How to Let AI Crawlers Read Your Site

Every AI bot you block is a citation you'll never earn

Which crawlers should I allow?

The ones that feed the answer engines your customers use. The common ones today are OpenAI's GPTBot and OAI-SearchBot, ClaudeBot, PerplexityBot, and Google's Google-Extended token. Allowing them lets those systems crawl and cite you. Blocking them — which some sites do by default or via a CDN setting — guarantees you're invisible to that engine.

Check your robots.txt today

Many CMS platforms and WAF rules block unknown bots by default. GPTBot, ClaudeBot, and PerplexityBot all identify themselves — make sure your robots.txt explicitly allows them.

What does the robots.txt look like?

Explicitly allow the bots you want, then point them at your sitemap. A permissive baseline is simply not disallowing them. For example:

User-agent: GPTBot — Allow: /. Repeat for ClaudeBot, PerplexityBot, Google-Extended, and OAI-SearchBot. Then add Sitemap: https://yourdomain/sitemap.xml. Keep it boring and explicit; ambiguity is where access quietly breaks.

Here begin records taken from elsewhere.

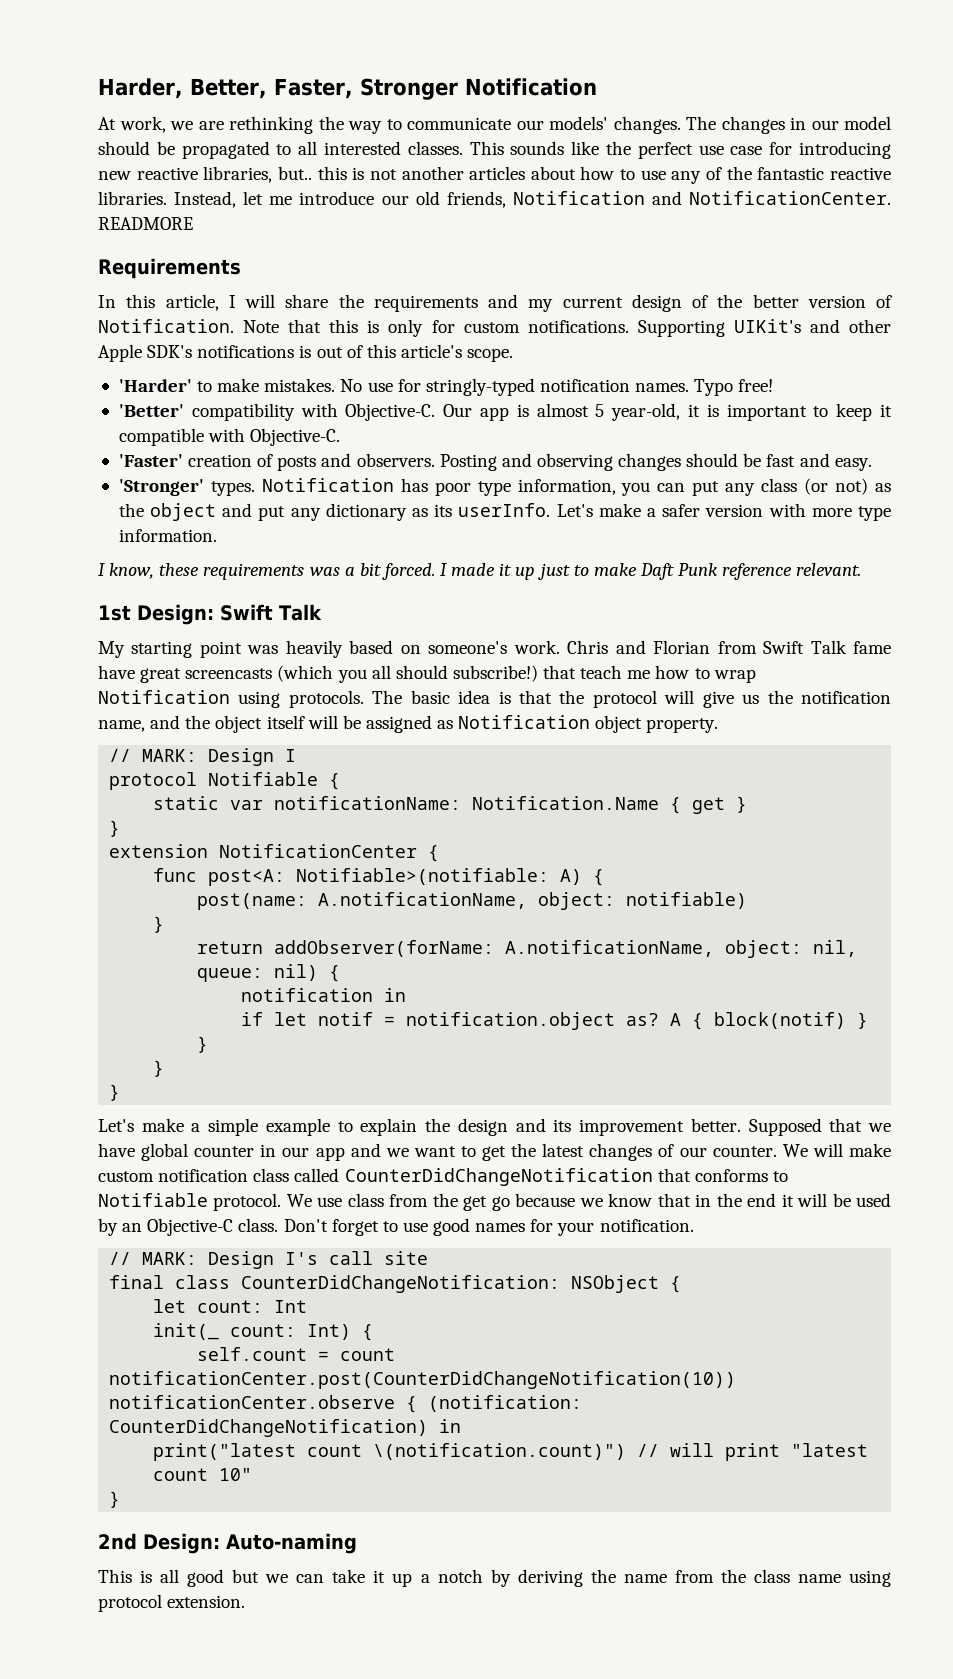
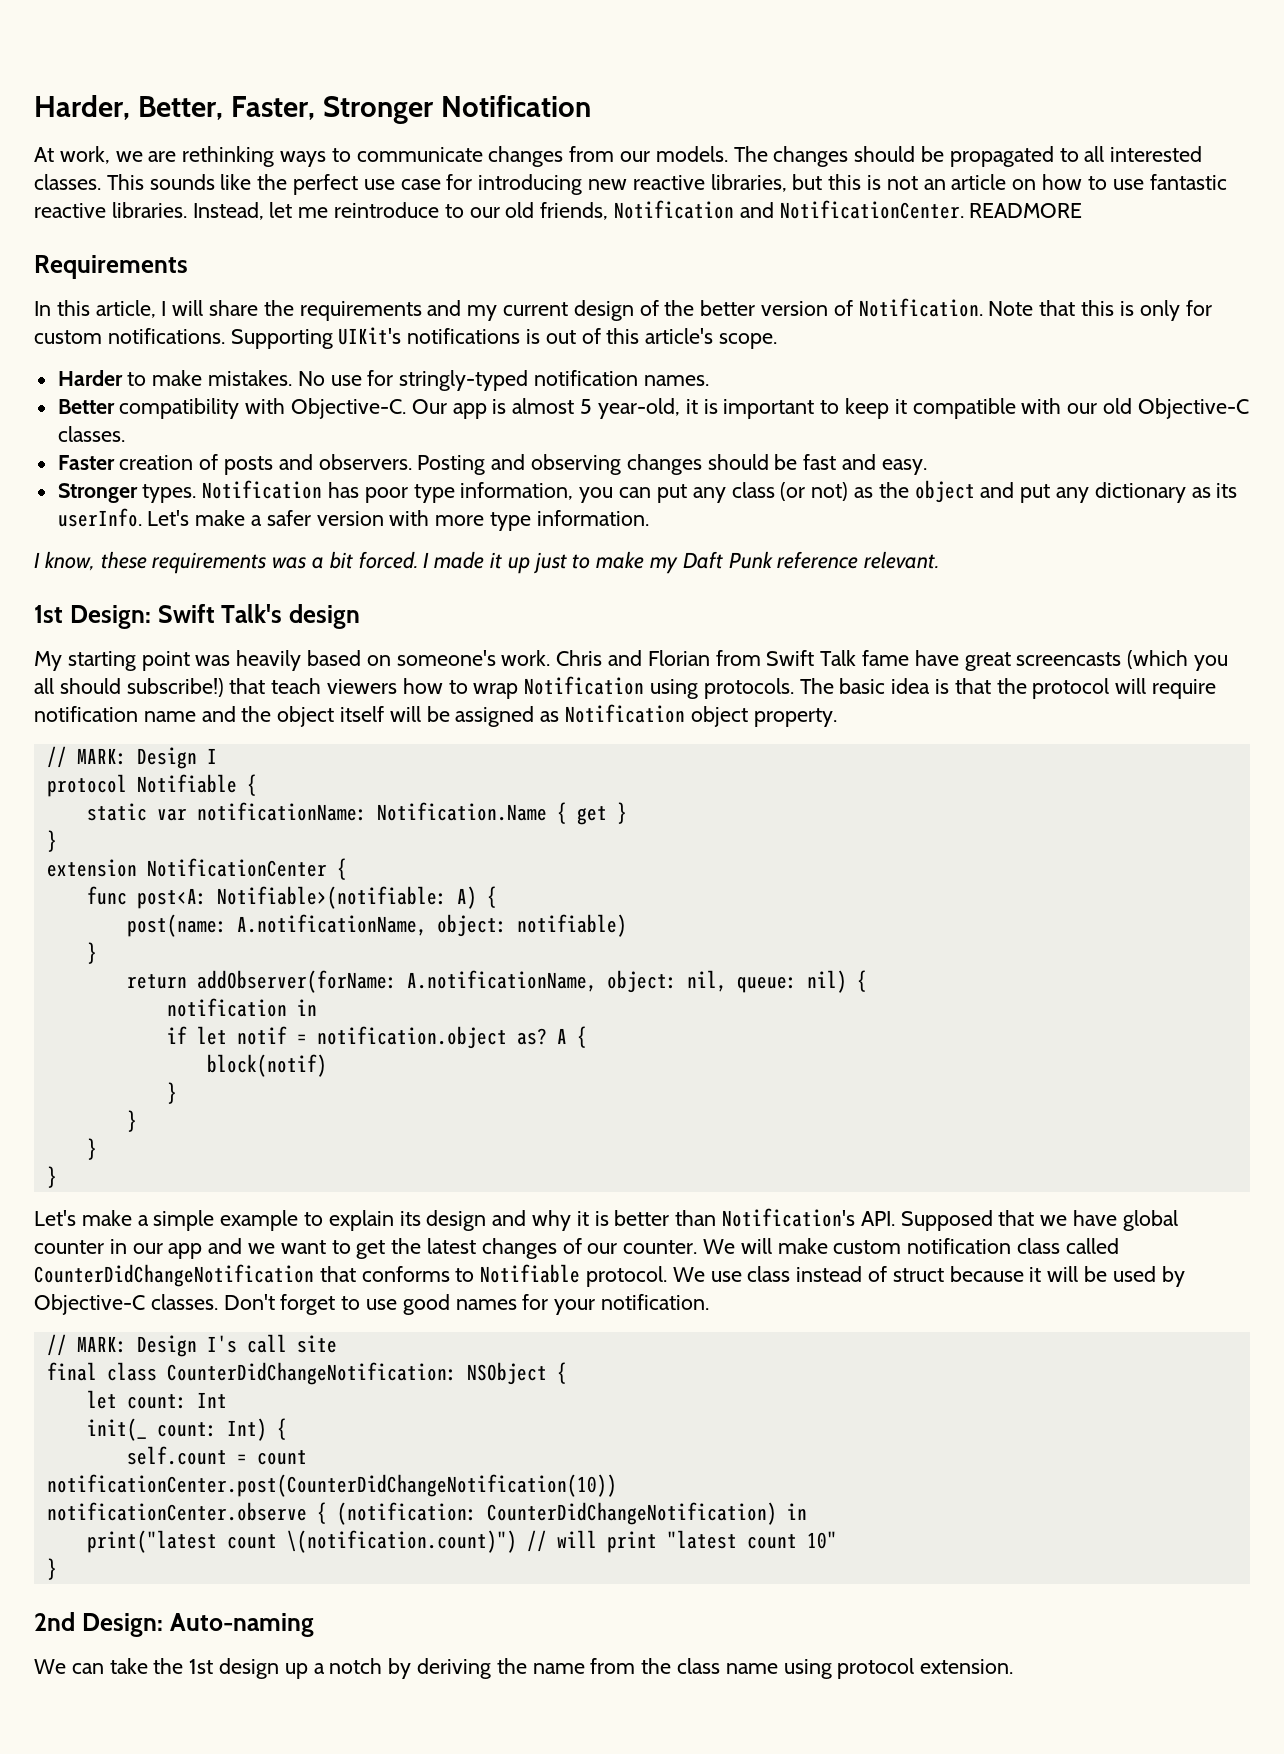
- At work, we are rethinking the way to communicate our models' changes. The changes in our model should be propagated to all interested classes.
+ At work, we are rethinking ways to communicate changes from our models. The changes should be propagated to all interested classes.
- This sounds like the perfect use case for introducing new reactive libraries, but.. this is not another articles about how to use any of the fantastic reactive libraries.
+ This sounds like the perfect use case for introducing new reactive libraries, but this is not an article on how to use fantastic reactive libraries.
- Instead, let me introduce our old friends, Notification and NotificationCenter.
+ Instead, let me reintroduce to our old friends, Notification and NotificationCenter.
- Supporting UIKit's and other Apple SDK's notifications is out of this article's scope.
+ Supporting UIKit's notifications is out of this article's scope.
- 'Harder' to make mistakes.
+ Harder to make mistakes.
- No use for stringly-typed notification names. Typo free!
- 'Better' compatibility with Objective-C.
+ No use for stringly-typed notification names.
+ Better compatibility with Objective-C.
- Our app is almost 5 year-old, it is important to keep it compatible with Objective-C.
- 'Faster' creation of posts and observers.
+ Our app is almost 5 year-old, it is important to keep it compatible with our old Objective-C classes.
+ Faster creation of posts and observers.
- 'Stronger' types.
+ Stronger types.
- I made it up just to make Daft Punk reference relevant.
+ I made it up just to make my Daft Punk reference relevant.
- 1st Design: Swift Talk
+ 1st Design: Swift Talk's design
- Chris and Florian from Swift Talk fame have great screencasts (which you all should subscribe!) that teach me how to wrap Notification using protocols.
+ Chris and Florian from Swift Talk fame have great screencasts (which you all should subscribe!) that teach viewers how to wrap Notification using protocols.
- The basic idea is that the protocol will give us the notification name, and the object itself will be assigned as Notification object property.
+ The basic idea is that the protocol will require notification name and the object itself will be assigned as Notification object property.
- A { block(notif) }
+ A {
+ block(notif)
+ }
- Let's make a simple example to explain the design and its improvement better. Supposed that we have global counter in our app and we want to get the latest changes of our counter.
+ Let's make a simple example to explain its design and why it is better than Notification's API. Supposed that we have global counter in our app and we want to get the latest changes of our counter.
- We use class from the get go because we know that in the end it will be used by an Objective-C class.
+ We use class instead of struct because it will be used by Objective-C classes.
- This is all good but we can take it up a notch by deriving the name from the class name using protocol extension.
+ We can take the 1st design up a notch by deriving the name from the class name using protocol extension.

Why does JavaScript rendering matter?

Many AI crawlers fetch your raw HTML and don't run JavaScript the way a browser does. If your content is injected client-side by a framework, the crawler sees an empty shell and has nothing to cite. The fix is to ship the actual content in the HTML the server returns — server-render or pre-render it — so it's readable without executing code.

What is llms.txt and should I have one?

An llms.txt file at your site root is an emerging convention: a short markdown map that tells models what your site covers and links to your key pages with descriptions. It's the cleanest way to hand models an overview on purpose. Few sites have one yet, so it's a cheap way to lead.

How do I confirm it's working?

Check your server logs for the bot user-agents to confirm they're fetching and not getting 403s, fetch your own pages as plain HTML (view source, not the rendered DOM) to confirm the content is there, and validate that robots.txt, sitemap.xml, and llms.txt return 200. If all three are true, the door is open.

The short version

Allow the AI bots, serve real HTML, publish a sitemap and an llms.txt, and verify with your logs. Access is table stakes — everything else in GEO assumes the crawler got in.